He has courage, sir.
Aye, I’ll give you that. Cooper has courage. He was always a fine man in a fight with the Spaniard. Never did he hold back when the powder was burning hot.
I vouch he is indeed a fine man, Sir Francis. I would swear before God that he is loyal, true, and strong.
Well then, be done with it and give me the knave. I’ll remind him what it is to be Drake’s man. But he is under my command, you understand, Mr. Shakespeare.
I understand, Admiral.
Drake’s eye suddenly twinkled. I think I will set him to making casks for the fleet. That is a far more useful occupation; it is well-barreled water, ale, and salt pork that keeps a man alive at sea.
Shakespeare had to intervene. Forgive me, Sir Francis, but I think not in this instance. Your own life is what will keep your men alive at sea on this occasion.

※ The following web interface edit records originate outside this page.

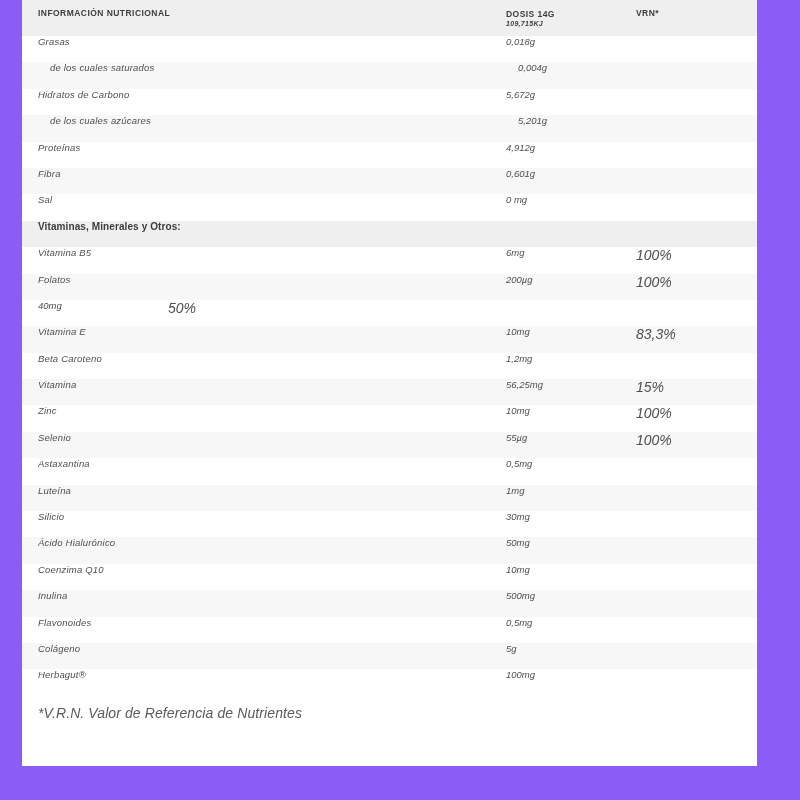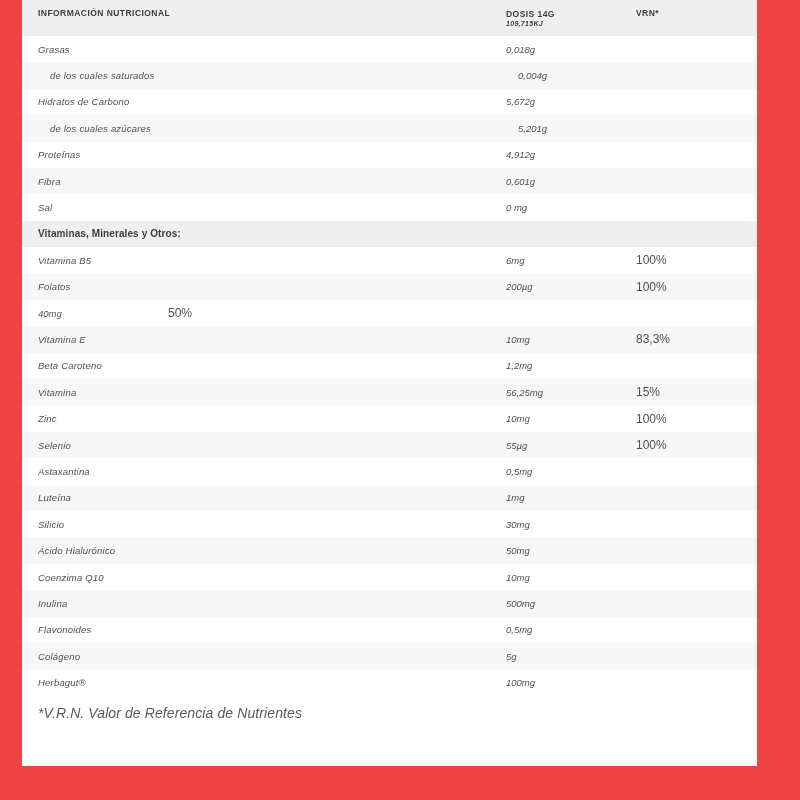--- a/index.html
+++ b/index.html
@@ -13,32 +13,31 @@
     font-family: "Liberation Sans", sans-serif;
     color: #4a4a4a;
     overflow: hidden;
   }
   .sheet {
     position: absolute;
     left: 0;
     top: 0;
     width: 800px;
     height: 800px;
-    background: #ef4444;
+    background: #8b5cf6;
   }
   .table {
     position: absolute;
     left: 22px;
     top: 0;
     width: 735px;
     box-sizing: border-box;
   }
   .row {
     display: flex;
-    align-items: center;
     box-sizing: border-box;
     padding: 0 16px;
     height: 26.4px;
   }
   .row.head {
     height: 36px;
     background: #efeff0;
     padding-top: 8px;
     align-items: flex-start;
   }
@@ -59,21 +58,22 @@
   .c-dose {
     width: 130px;
     flex: 0 0 130px;
     font-size: 9.5px;
     font-style: italic;
     color: #4f4f4f;
     white-space: nowrap;
   }
   .c-vrn {
     flex: 1 1 auto;
-    font-size: 12px;
+    font-size: 14px;
+    font-style: italic;
     color: #4f4f4f;
     white-space: nowrap;
   }
 
   .hdr-label {
     font-size: 8.5px;
     font-weight: bold;
     font-style: normal;
     letter-spacing: .45px;
     color: #3d3d3d;

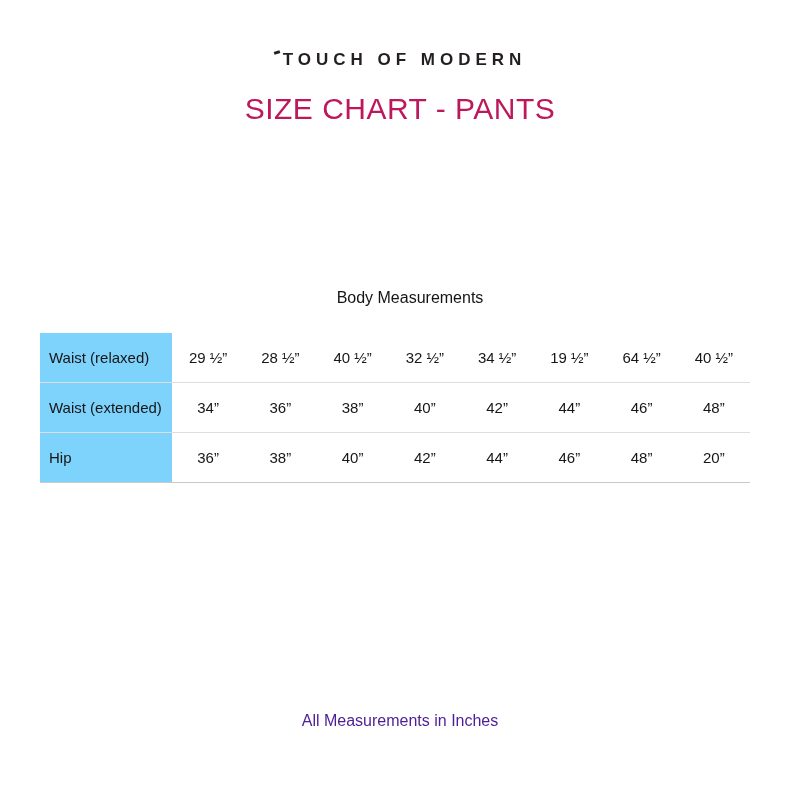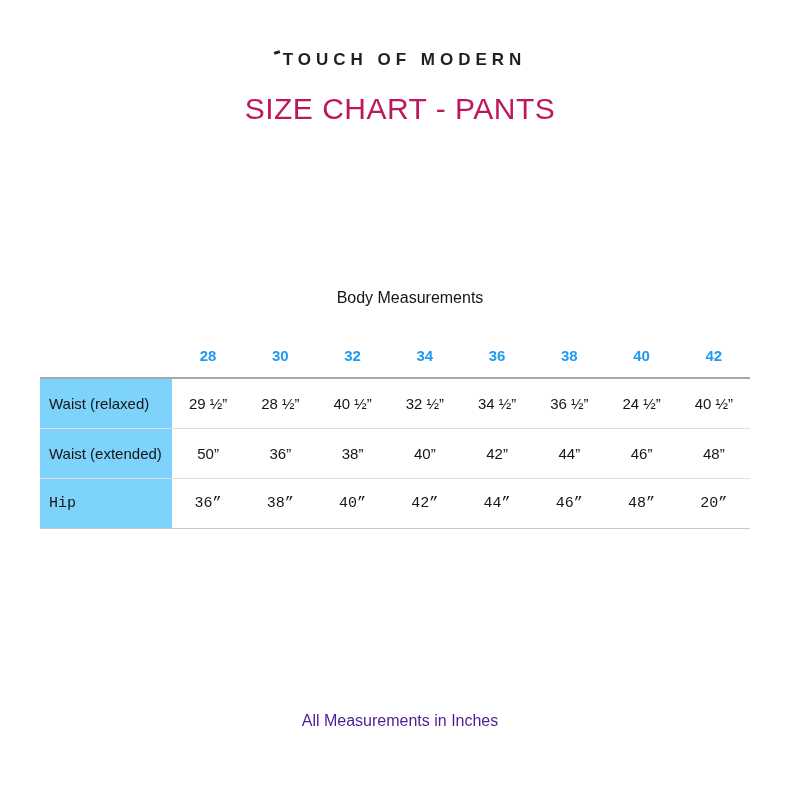--- a/index.html
+++ b/index.html
@@ -79,21 +79,20 @@
   }
   tr.header-row td.corner-cell {
     background: #ffffff;
   }
   tr.body-row td {
     height: 49px;
     border-bottom: 1px solid #dedede;
   }
   tr.body-row:last-child td {
     border-bottom: 1px solid #c9c9c9;
-    font-family: Liberation Mono, monospace;
   }
   td.row-label {
     background: #7dd3fc;
     text-align: left !important;
     padding-left: 9px !important;
   }
   .footer-note {
     top: 712px;
     font-size: 16px;
     color: #4c1d95;
@@ -119,45 +118,34 @@
         <col>
           <col>
           <col>
           <col>
           <col>
           <col>
           <col>
           <col>
       </colgroup>
       <tbody>
-        <tr class="header-row">
-          <td class="corner-cell"></td>
-          <td>28</td>
-          <td>30</td>
-          <td>32</td>
-          <td>34</td>
-          <td>36</td>
-          <td>38</td>
-          <td>40</td>
-          <td>42</td>
-        </tr>
         <tr class="body-row">
           <td class="row-label">Waist (relaxed)</td>
           <td>29 ½”</td>
           <td>28 ½”</td>
           <td>40 ½”</td>
           <td>32 ½”</td>
           <td>34 ½”</td>
-          <td>36 ½”</td>
-          <td>24 ½”</td>
+          <td>19 ½”</td>
+          <td>64 ½”</td>
           <td>40 ½”</td>
         </tr>
         <tr class="body-row">
           <td class="row-label">Waist (extended)</td>
-          <td>50”</td>
+          <td>34”</td>
           <td>36”</td>
           <td>38”</td>
           <td>40”</td>
           <td>42”</td>
           <td>44”</td>
           <td>46”</td>
           <td>48”</td>
         </tr>
         <tr class="body-row">
           <td class="row-label">Hip</td>

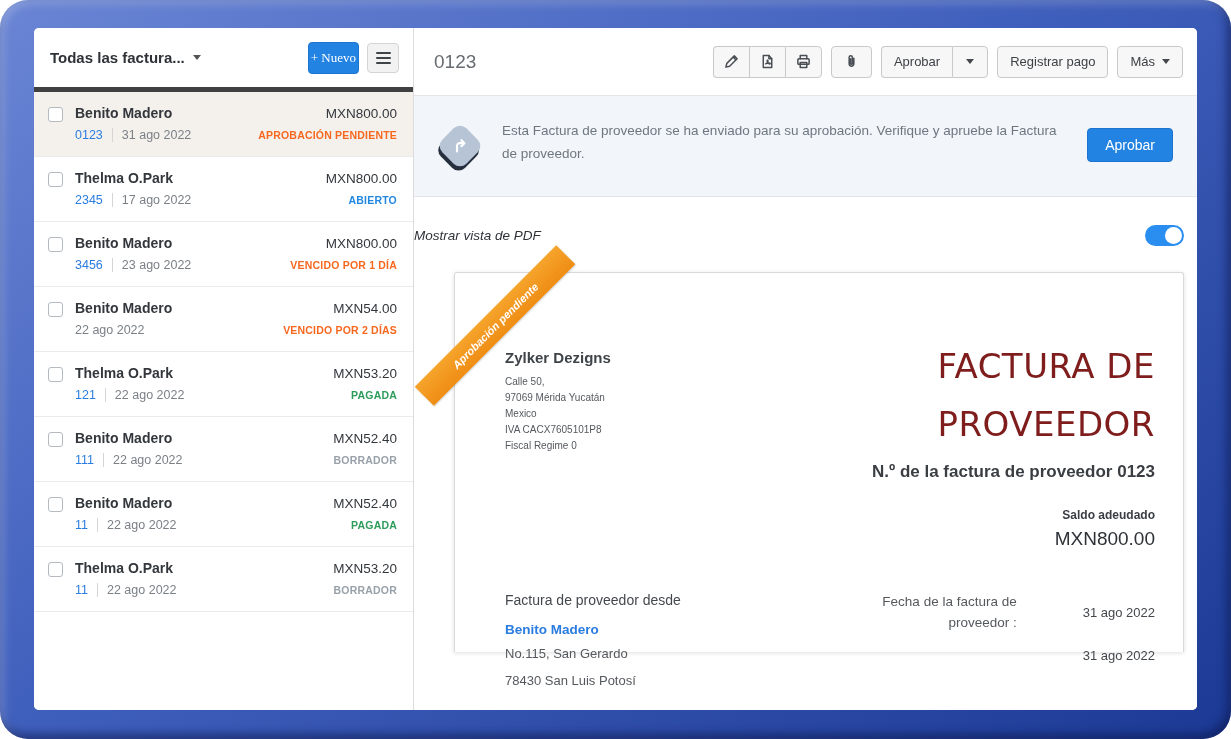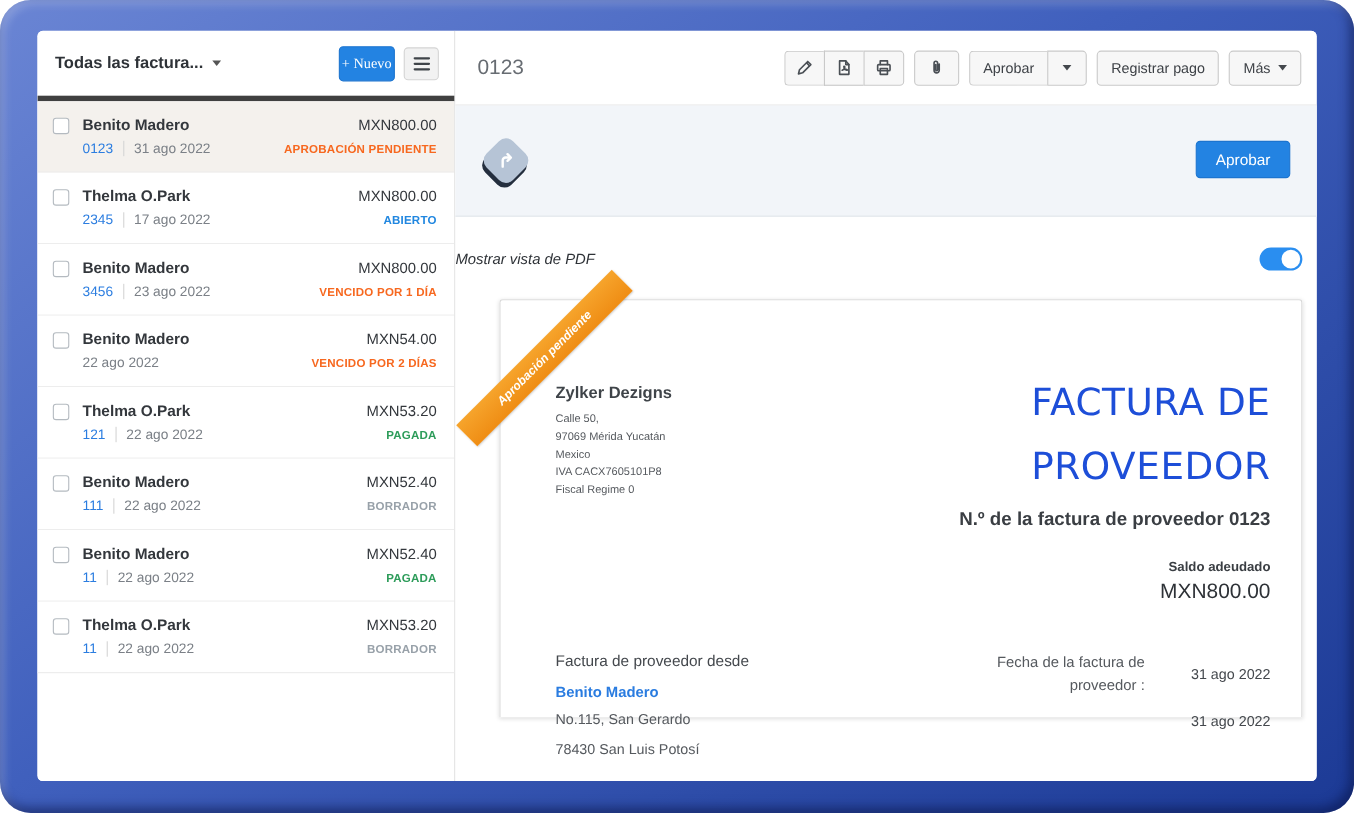--- a/index.html
+++ b/index.html
@@ -130,30 +130,30 @@
     transform:rotate(-45deg);
     display:flex; align-items:center; justify-content:center;
     color:#fff; font-size:11px; font-weight:bold; font-style:italic;
     box-shadow:0 1px 2px rgba(0,0,0,.2);
   }
   .pdf-top { display:flex; justify-content:space-between; }
   .company { margin-top:76px; }
   .company-name { font-size:15px; font-weight:bold; color:#3f4449; margin-bottom:8px; }
   .company-line { font-size:10px; color:#55595e; line-height:1.6; }
   .doc-head { margin-top:64px; text-align:right; }
-  .doc-title { font-size:34px; color:#1d4ed8; line-height:1.72; letter-spacing:.5px; font-family:"DejaVu Sans", sans-serif; }
+  .doc-title { font-size:34px; color:#7f1d1d; line-height:1.72; letter-spacing:.5px; font-family:"DejaVu Sans", sans-serif; }
   .doc-no { font-size:17px; font-weight:bold; color:#3a3e43; margin-top:8px; }
   .balance-label { font-size:12px; font-weight:bold; color:#3a3e43; margin-top:26px; }
   .balance-value { font-size:19px; color:#2e3237; margin-top:6px; }
   .pdf-bottom { display:flex; justify-content:space-between; margin-top:42px; }
   .from-label { font-size:14px; color:#44484d; }
   .vendor-name { font-size:13.5px; font-weight:bold; color:#2a7ce0; margin-top:14px; cursor:pointer; }
   .vendor-line { font-size:13px; color:#55595e; line-height:1.65; margin-top:6px; }
   .meta-rows { display:flex; flex-direction:column; gap:14px; }
-  .meta-row { display:flex; align-items:center; justify-content:flex-end; gap:42px;margin-left:44px; }
+  .meta-row { display:flex; align-items:center; justify-content:flex-end; gap:66px;margin-left:44px; }
   .meta-label { width:138px; text-align:right; font-size:13.5px; color:#55595e; line-height:1.55; }
   .meta-value { font-size:13px; color:#44484d; }
 </style>
 </head>
 <body>
 
 <div class="frame">
   <div class="app">
 
     <div class="sidebar">
@@ -363,20 +363,21 @@
       <div class="banner">
         <div class="appr-icon">
           <span class="dia back"></span>
             <span class="dia front"></span>
           <svg viewBox="0 0 20 20">
               <path d="M7 15.5V9.8a2.6 2.6 0 0 1 2.6-2.6h3.6"></path>
               <path d="M11.4 4.2l3 3-3 3"></path>
             </svg>
         </div>
         <div class="banner-text">
+          <div class="banner-desc">Esta Factura de proveedor se ha enviado para su aprobación. Verifique y apruebe la Factura de proveedor.</div>
         </div>
         <button class="btn-approve">Aprobar</button>
       </div>
 
       <div class="pdf-area">
         <div class="toggle-row">
           <span class="toggle-label">Mostrar vista de PDF</span>
           <span class="toggle">
               <span class="knob"></span>
             </span>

Drake gave Shakespeare a hard look, thought a moment, then changed the subject. And tell me, what has happened to John Doughty? Is he hanged yet?
I fear I do not know, Admiral. The last I heard he had been consigned to the Marshalsea, but that was four or five years ago. God willing, he has died of the plague… but I mean to find out.
Chapter 11
Starling Day could scarce contain her fear and excitement. What could she do with all these riches? Where could she hide them? And what of the body?
She sat on a trunk looking at Gilbert Cogg’s corpse. In the palms of her open, spread hands was a bar of gold which, though she had never seen its like before, she knew to be worth riches beyond her imagining. Upstairs, in a coffer, hidden behind a barely visible door in a low cupboard to the side of the hearth, there was yet more gold, much more gold, along with silver and stones set as jewelry. Much more than she could reckon.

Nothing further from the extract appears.